A typical many body Hamiltonian consists of kinetic energy and interaction terms. We haven’t yet had much to say about the situation where the particles additionally feel a potential that could arise from the crystal lattice, or impurity atoms, or both. In this lecture we will be concerned with systems in periodic potentials, so that the noninteracting part of the Hamiltonian is (taking the 1D case for simplicity)

$H = \sum_{j=1}^N \left[-\frac{1}{2m}\partial_i^2 +V(x_i)\right] = \int \left[\frac{1}{2m}\partial_x\pdop\partial_x\pop + V(x)\pdop\pop\right] dx,$

with $$V(x+a)=V(x)$$. As you know, Bloch’s theorem tells us that the eigenstates are labelled by a continuous index $$k$$ (crystal momentum) and discrete index $$n$$ (band index) and have the form

$\psi_{k,n}(x) = e^{ikx} \varphi_{k,n}(x), \label{latt_bloch}$

where $$\varphi_{k,n}$$ is periodic. $$k$$ lies in the Brillouin zone $$(-\pi/a,\pi/a]$$. The eigenvalues $$E_n(k)$$ give the energy bands.

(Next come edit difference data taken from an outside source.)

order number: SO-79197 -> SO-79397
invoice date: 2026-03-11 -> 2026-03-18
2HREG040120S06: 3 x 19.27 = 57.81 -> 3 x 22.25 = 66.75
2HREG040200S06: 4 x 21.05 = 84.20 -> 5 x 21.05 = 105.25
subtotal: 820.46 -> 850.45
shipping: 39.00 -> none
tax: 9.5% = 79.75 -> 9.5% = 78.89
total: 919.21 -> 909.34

We are going to be concerned with the case where the lattice potential is very strong, so that the wavefunctions – at least in the lowest bands that we assume are those occupied – are highly localized. The wavefunctions become very small between the minima of the potential. We will see that in this limit we can introduce operators $$\adop_j$$, $$\aop_j$$ describing particles in these localized states, and that the coupling between neighbouring sites can be captured by the tight binding Hamiltonian

$H_t = -t \sum_{j} \left[\adop_j\aop_{j+1}+\adop_{j+1}\aop_j\right], \label{latt_tb}$

which will play the role of kinetic energy in our models. In fact, we’ve already met such a description, when we described a magnon propagating in a spin chain in Lecture 4.

### Physical Motivation

This subsection is to shed some light on the origin of $$\eqref{latt_tb}$$. Feel free to jump to the conclusion.

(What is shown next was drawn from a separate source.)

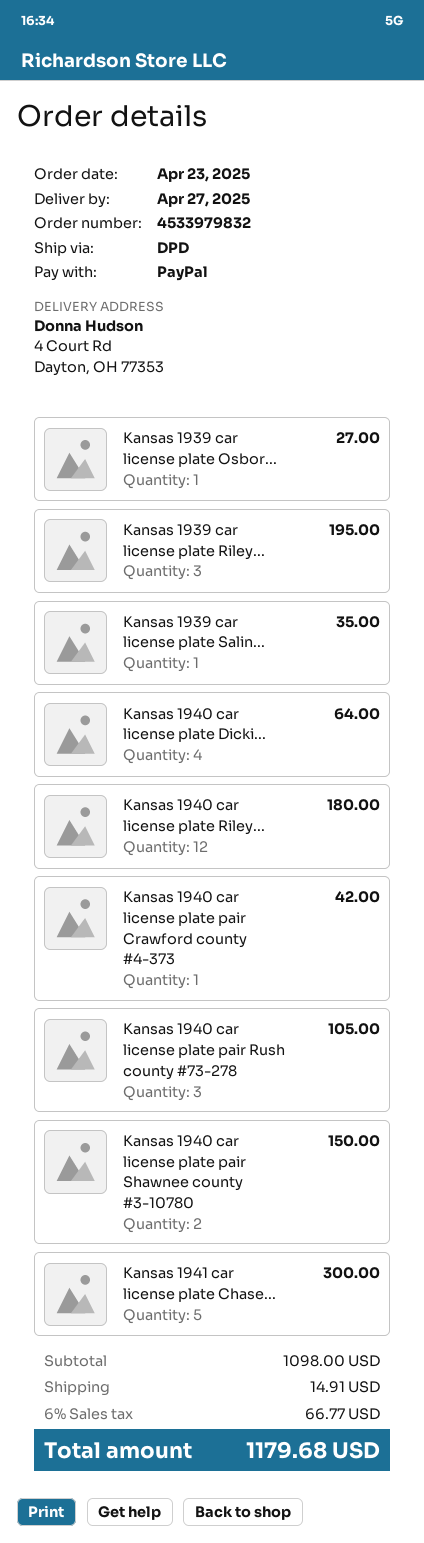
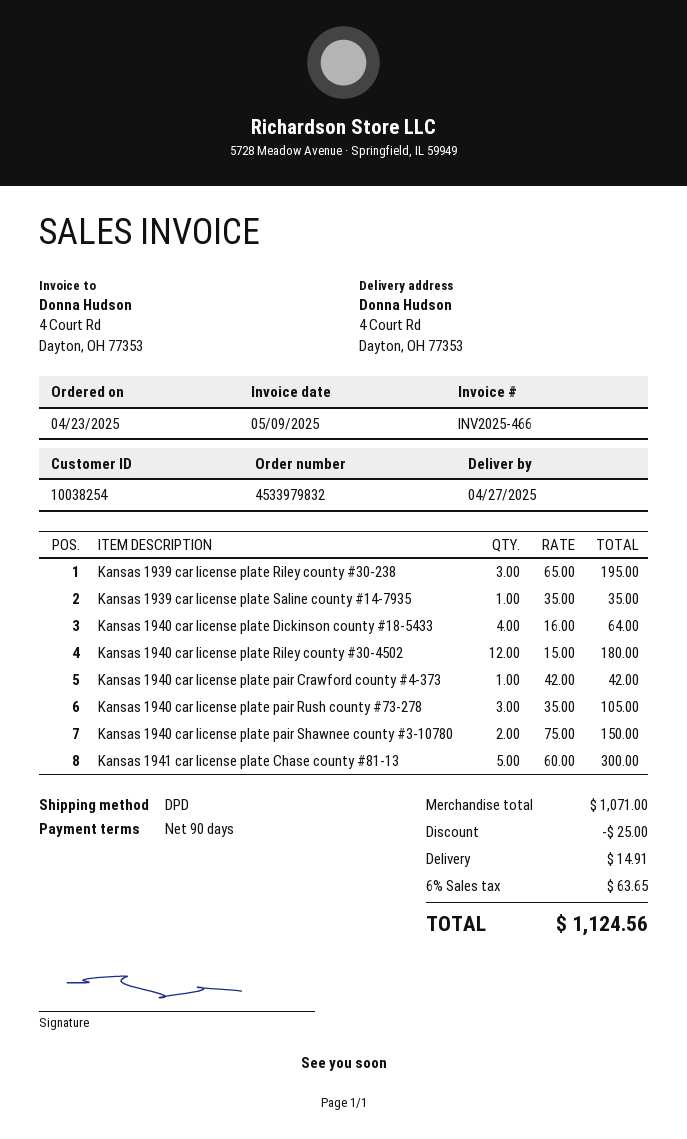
Kansas 1939 car license plate Osbor...: 1 for 27.00 -> none
subtotal: 1098.00 -> 1071.00
discount: none -> 25.00
tax: 6% = 66.77 -> 6% = 63.65
total: 1179.68 -> 1124.56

Let’s think about the form of the Bloch states in a deep 1D lattice in more detail. You know that in a stationary state, the current $$j(x)$$ is conserved

$j = -\frac{i}{2m}\left[\psi^*(\partial_x\psi^{}) - (\partial_x\psi^*)\psi^{}\right]. \label{latt_j}$

Representing $$\psi(x)=\sqrt{\rho(x)}e^{i\theta(x)}$$, this can be written

$j = \frac{\rho\partial_x\theta}{m}.$

The Bloch states at non-zero $$k$$ carry a current. As we’ve said, away from the minima of the lattice potential, the amplitude of the wavefunction is very small. Thus if $$j$$ is constant, $$\partial_x\theta$$ must be large. Essentially all of the change in the phase of the wavefunction happens in these regions. Where the wavefunction is larger, its phase is barely changing.

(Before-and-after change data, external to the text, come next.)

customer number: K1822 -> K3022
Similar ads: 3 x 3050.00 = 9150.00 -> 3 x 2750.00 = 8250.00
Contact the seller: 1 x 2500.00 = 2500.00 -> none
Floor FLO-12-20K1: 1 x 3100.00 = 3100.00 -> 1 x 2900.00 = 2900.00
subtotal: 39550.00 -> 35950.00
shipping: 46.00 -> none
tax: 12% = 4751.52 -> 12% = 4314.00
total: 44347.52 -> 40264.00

To describe this situation more quantitatively, we use the WKB approximation, which consists in writing the wavefunction in the form

$\psi_\text{WKB}(x) = \frac{\alpha}{\sqrt{k(x)}}\exp\left(i\int^ x k(x')dx'\right)+ \frac{\beta}{\sqrt{k(x)}}\exp\left(-i\int^ x k(x')dx'\right),$

where $$k(x) = \sqrt{2m(E-V(x))}$$. In fact, we want to describe the part of the wavefunction with real exponents, where $$k(x) = i\kappa(x)$$ because $$V(x)>E$$. Substitution into the current $$\eqref{latt_j}$$ gives

$j = \frac{1}{m}\text{Im}\, \alpha^*\beta^{}. \label{latt_jwkb}$

$$\alpha$$ is the amplitude of the wavefunction in the well on the left, and $$\beta$$ is the amplitude on the right. By periodicity of the Bloch state, it is only their phase that differs. Call this phase change $$\theta$$. In terms of the Bloch states $$\eqref{latt_bloch}$$ $$\theta=ka$$. Then $$\eqref{latt_jwkb}$$ says

$j = \frac{|\alpha|^2}{m}\sin\theta. \label{latt_jsin}$

Now the Bloch function $$\varphi_k(x)$$ satisfies the Schrödinger equation (we drop the band index)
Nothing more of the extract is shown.